MIPTV: Kim Cattrall Talks 'Sensitive Skin,' Hollywood's Sidelining of Older Women
The "Sex and the City" star executive produced and stars in the Canadian remake of the BBC dramedy that tackles the aging process.
Sex may sell, but skin certainly draws an audience. A long line of eager listeners snaked through the Grand Palais to get a seat in the packed main auditorium for Kim Cattrall’s keynote talk about her new dark comedy, Sensitive Skin.
Cattrall is on the Croisette to offer some star power to the sales team for the Canadian remake of the 2005 BBC series starring Joanna Lumley (Absolutely Fabulous). She took on the project, after an eight-year break from the small screen while working on film and stage, when the BBC’s Jon Plowman gave her a DVD of the show.
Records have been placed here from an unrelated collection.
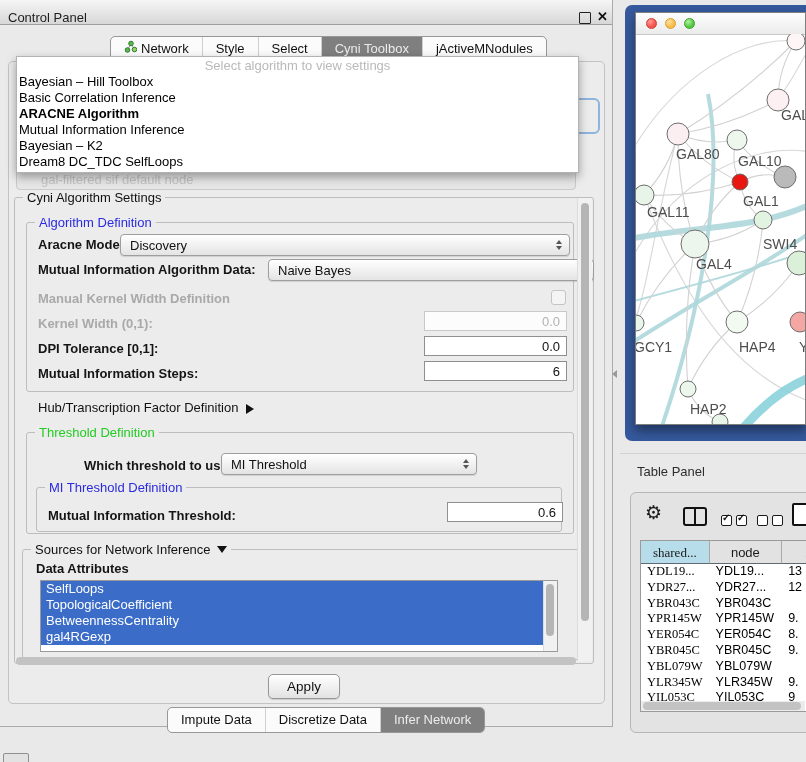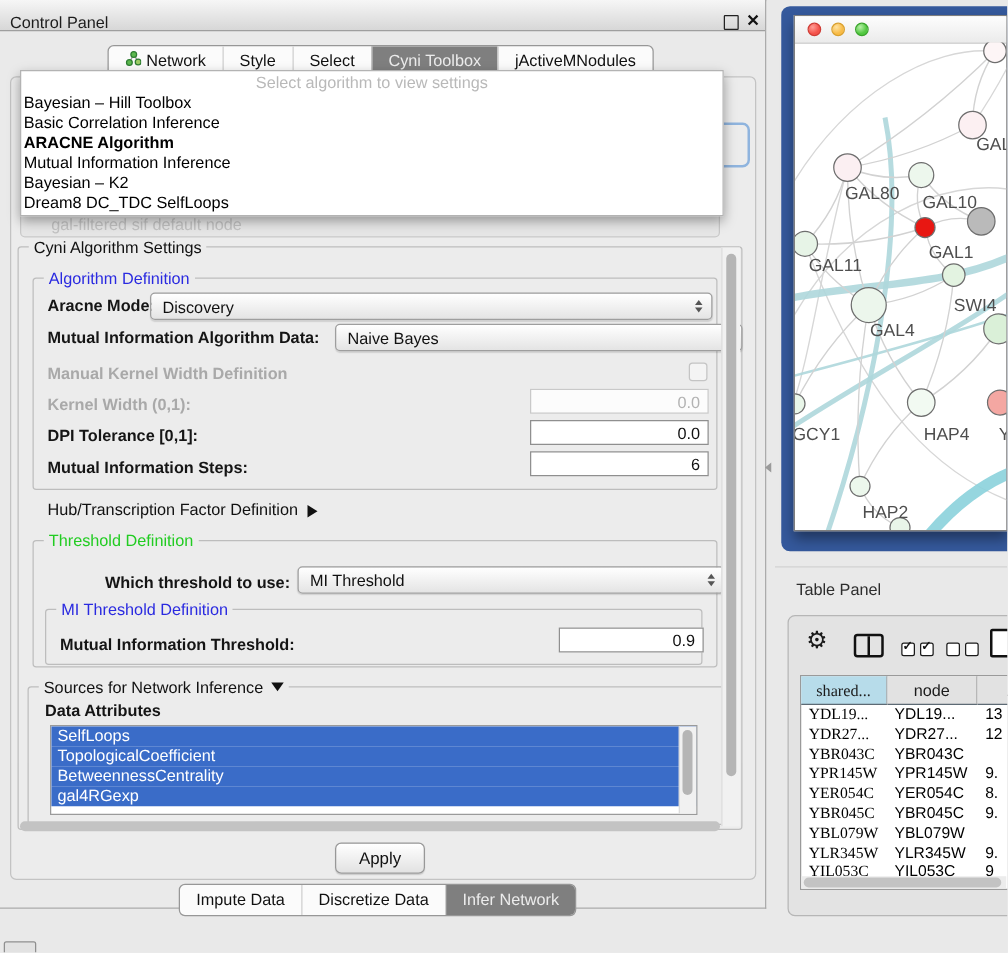"Network" .tabstrip { margin-left: none -> 24px }
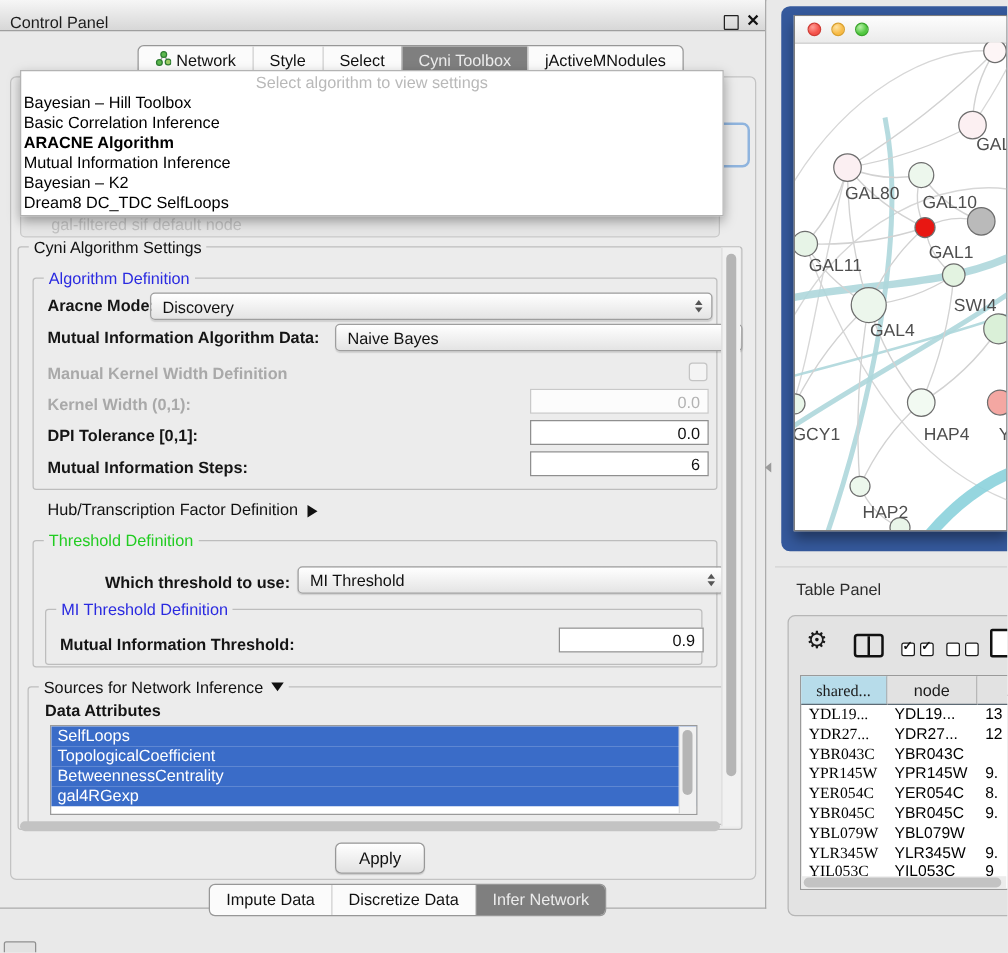"MI Threshold" div.abs { left: 238px -> 221px; width: 342px -> 256px }
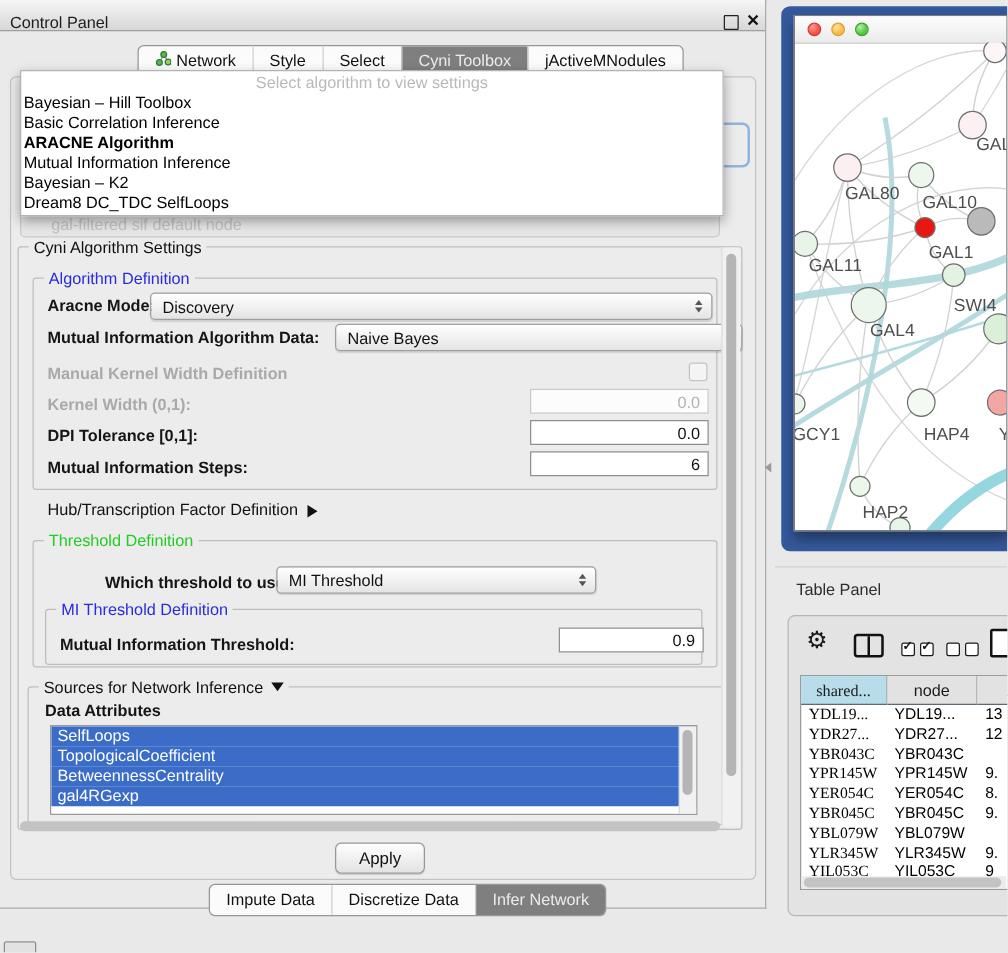"0.9" div.abs { text: 0.9 -> 0.6 }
“I was immediately drawn to the intelligence and the humor of it, and very much reminded of Sex and The City," she said. "In those years, especially after AIDS, sex was so terrifying to speak about, and we started showing it in a humorous way. I felt Sensitive Skin was doing a similar thing about getting older. Women my age have very much to say, but unfortunately this business doesn’t recognize that.”
Hollywood's sidelining of older women was one of the main drivers for Cattrall in bringing this story to the screen as executive producer, she said. She called Hollywood’s focus on youth “suffocating.”
But she cautioned that show should not be lumped in with women’s programs. “As much as I think this is a woman’s story, I think it is a human story. I’d be a bit sad if it was considered a women’s show,” she said.
Cattrall’s character, a former model, has been admired and objectified her entire life and is now facing the reality of time and gravity, as well as the loss of power and the internal conflict that accompanies it.
It’s not a women’s story precisely because it’s so universal, she said: “After all, men age too, don’t they?” she asked to audience laughter.
Importing the drama to North America required a slight change in tone from the original comedic format of the BBC's version to the more intense, dark-comedy take that Cattrall compares to Six Feet Under. “It’s very interesting to get the tone right with any British show import," she said. "You can’t do it verbatim, especially on this subject matter. You have to consider your audience very, very clearly.”
The drama was tailored not only to North American sensibility but also integrated the city of Toronto into the story.
Originally set up at HBO, Cattrall was is in Cannes to sell. “I’m here to find the show a home,” she said.
Sensitive Skin is produced by Rhombus Media with Baby Cow Productions, Bell Media’s the Movie Network, and Corus Entertainment’s Movie Central. Tricon Films & Television executive produced and is handling international sales at MIPTV.